### Directions
Take the material below and extract the lines from the one with "font-size: 19px ->" through the one with "font-size: 12px ->", word for word, without pictures.

### Dataset records
----

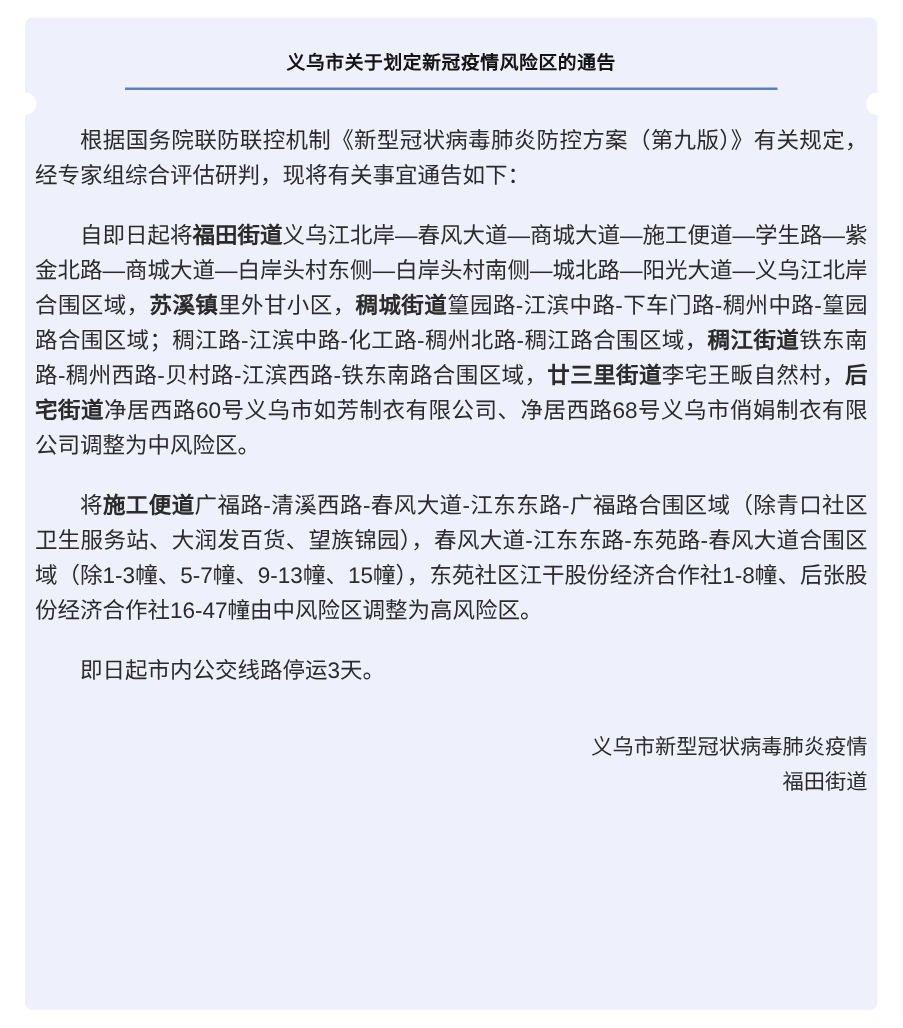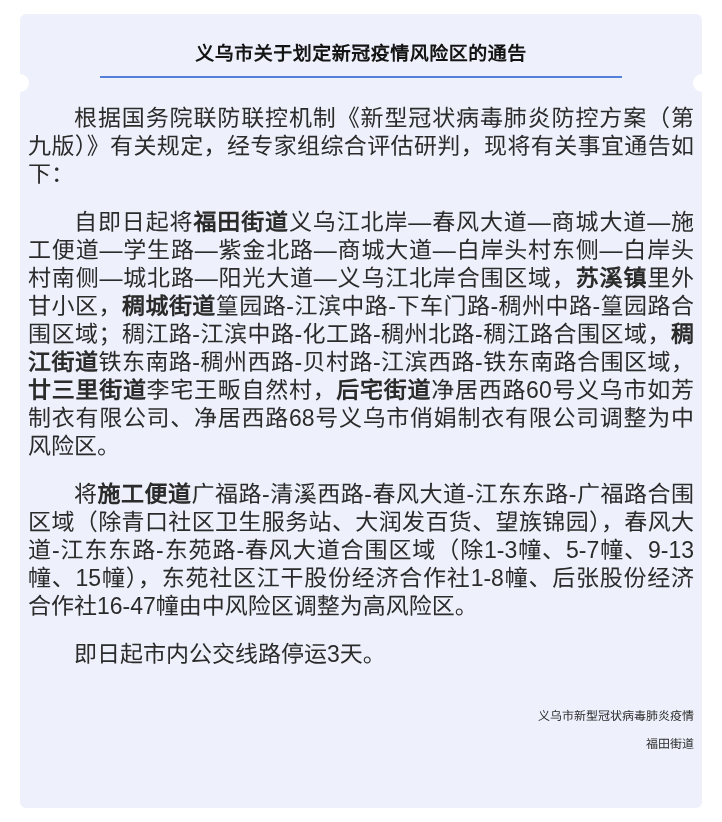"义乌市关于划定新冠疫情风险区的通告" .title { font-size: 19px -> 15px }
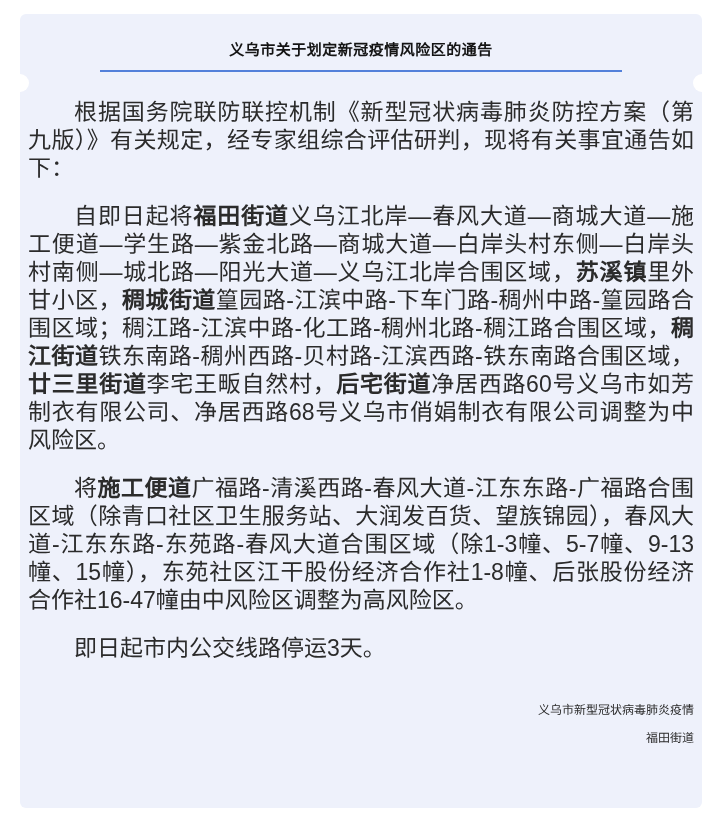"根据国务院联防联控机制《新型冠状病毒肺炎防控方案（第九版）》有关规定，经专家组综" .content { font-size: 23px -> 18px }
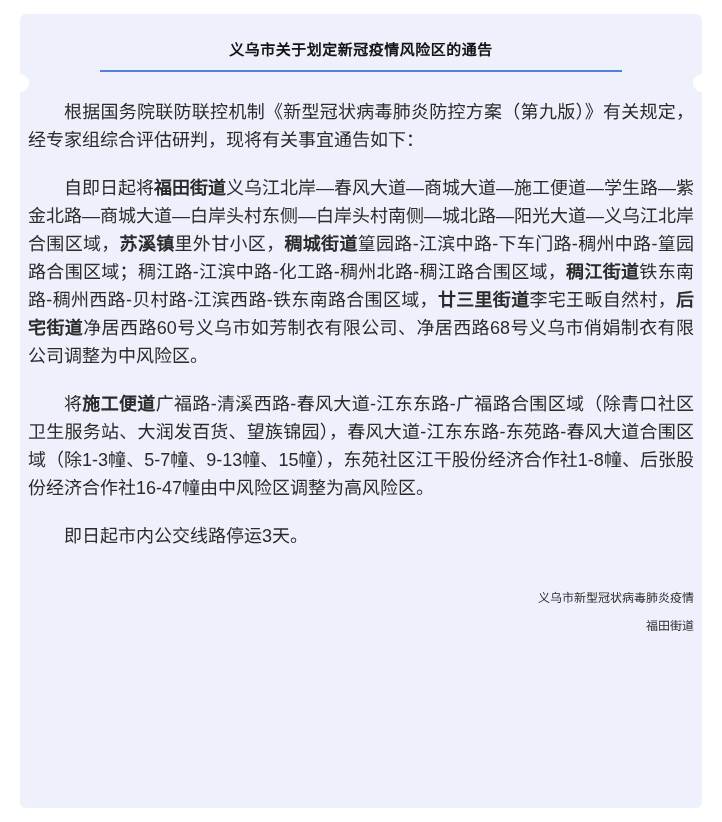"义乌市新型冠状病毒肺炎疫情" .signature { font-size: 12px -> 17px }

----

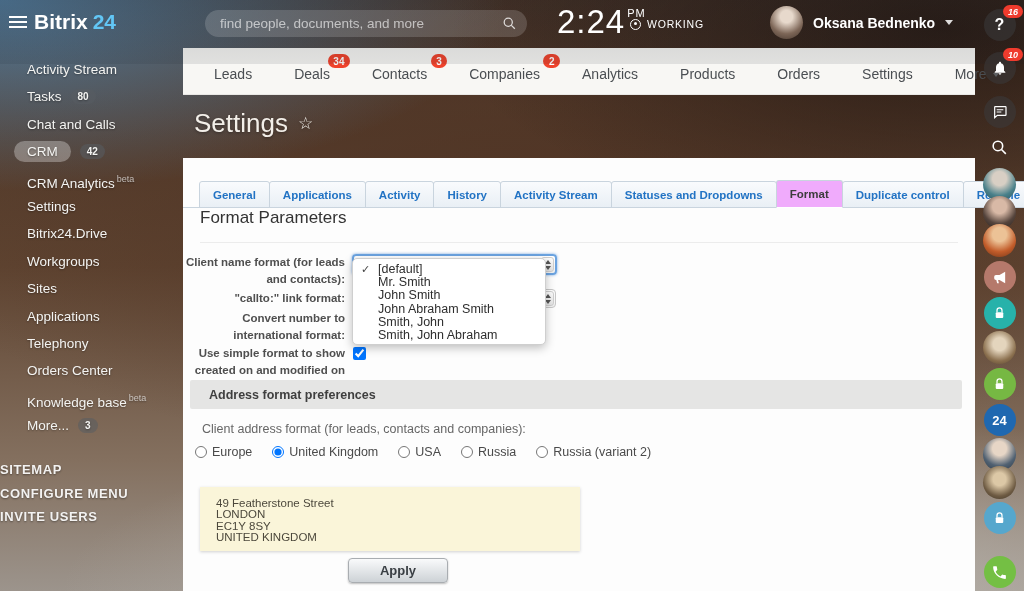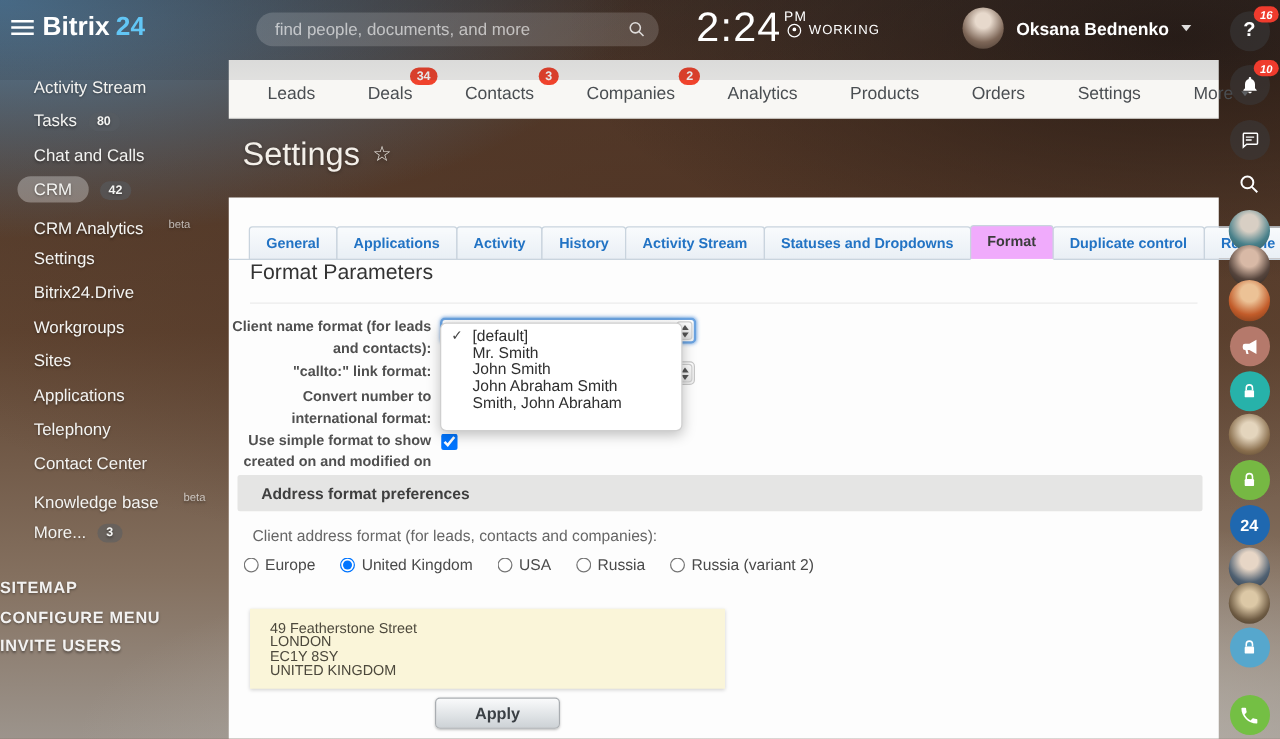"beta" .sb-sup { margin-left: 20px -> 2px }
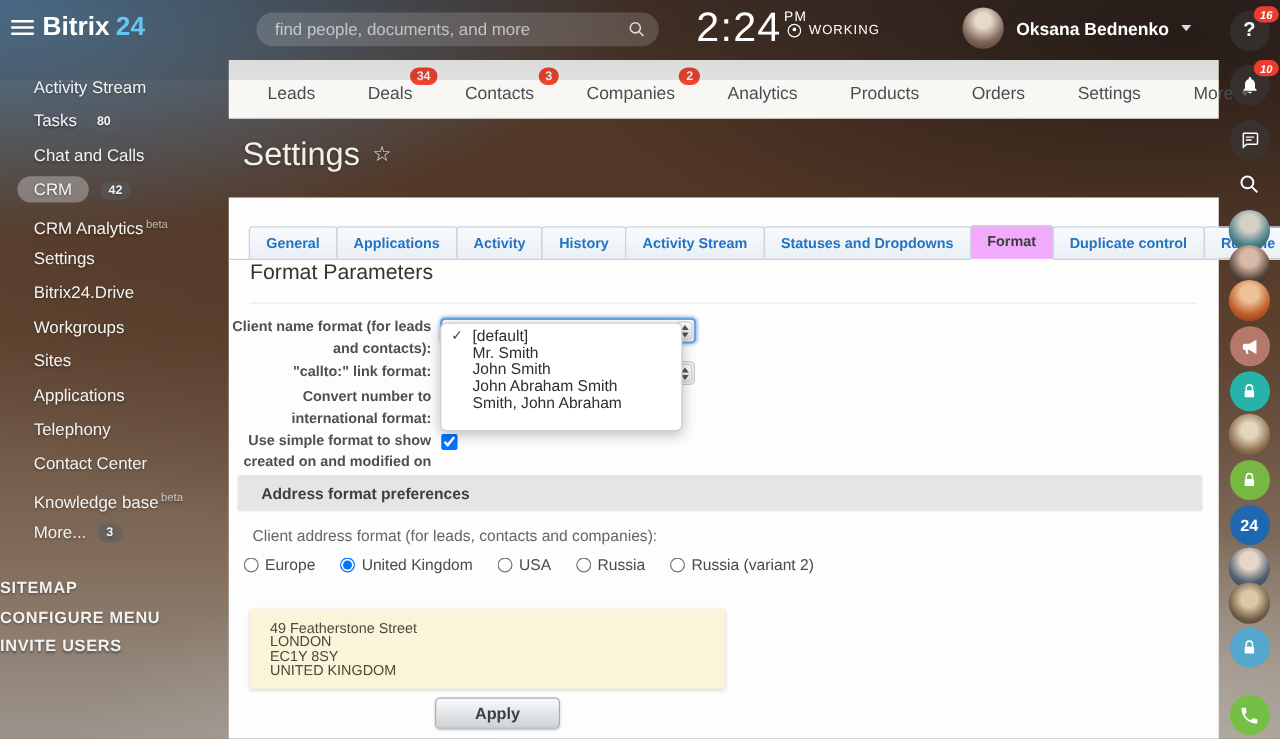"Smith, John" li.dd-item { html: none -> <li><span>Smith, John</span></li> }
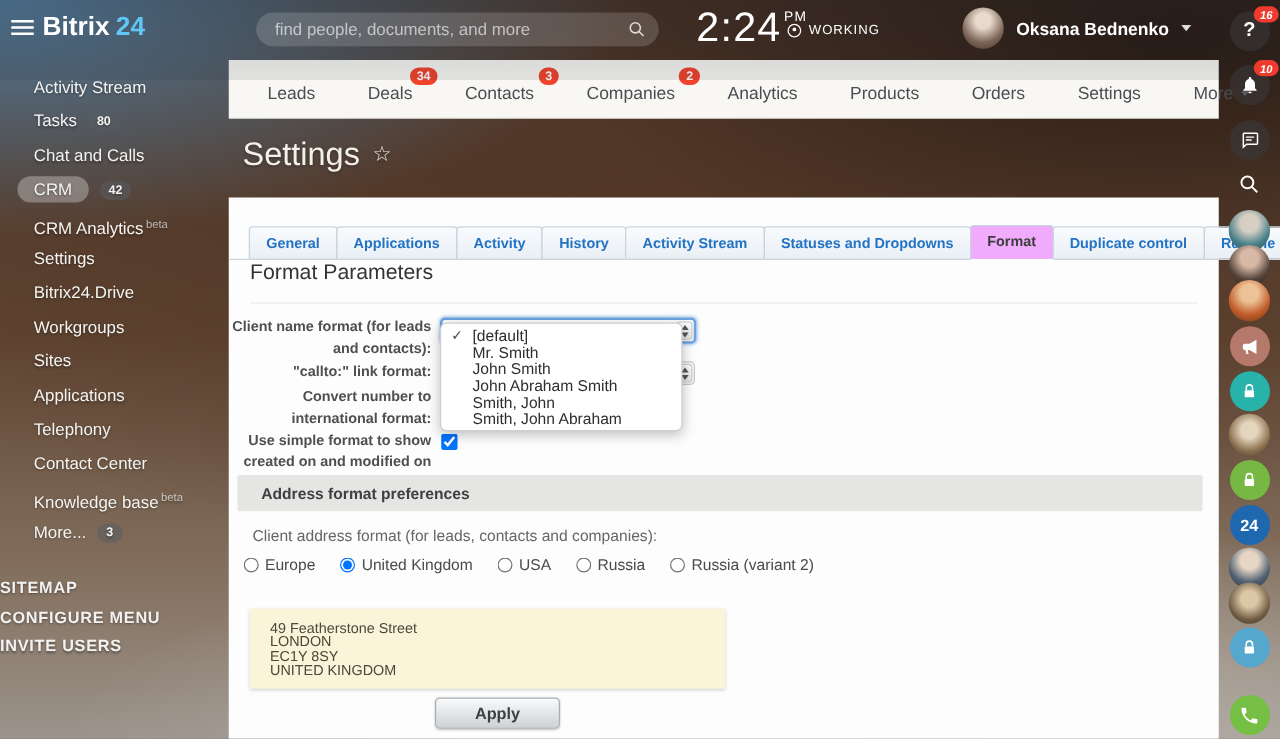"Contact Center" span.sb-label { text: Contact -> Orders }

----

### Exercise output
"义乌市关于划定新冠疫情风险区的通告" .title { font-size: 19px -> 15px }
"根据国务院联防联控机制《新型冠状病毒肺炎防控方案（第九版）》有关规定，经专家组综" .content { font-size: 23px -> 18px }
"义乌市新型冠状病毒肺炎疫情" .signature { font-size: 12px -> 17px }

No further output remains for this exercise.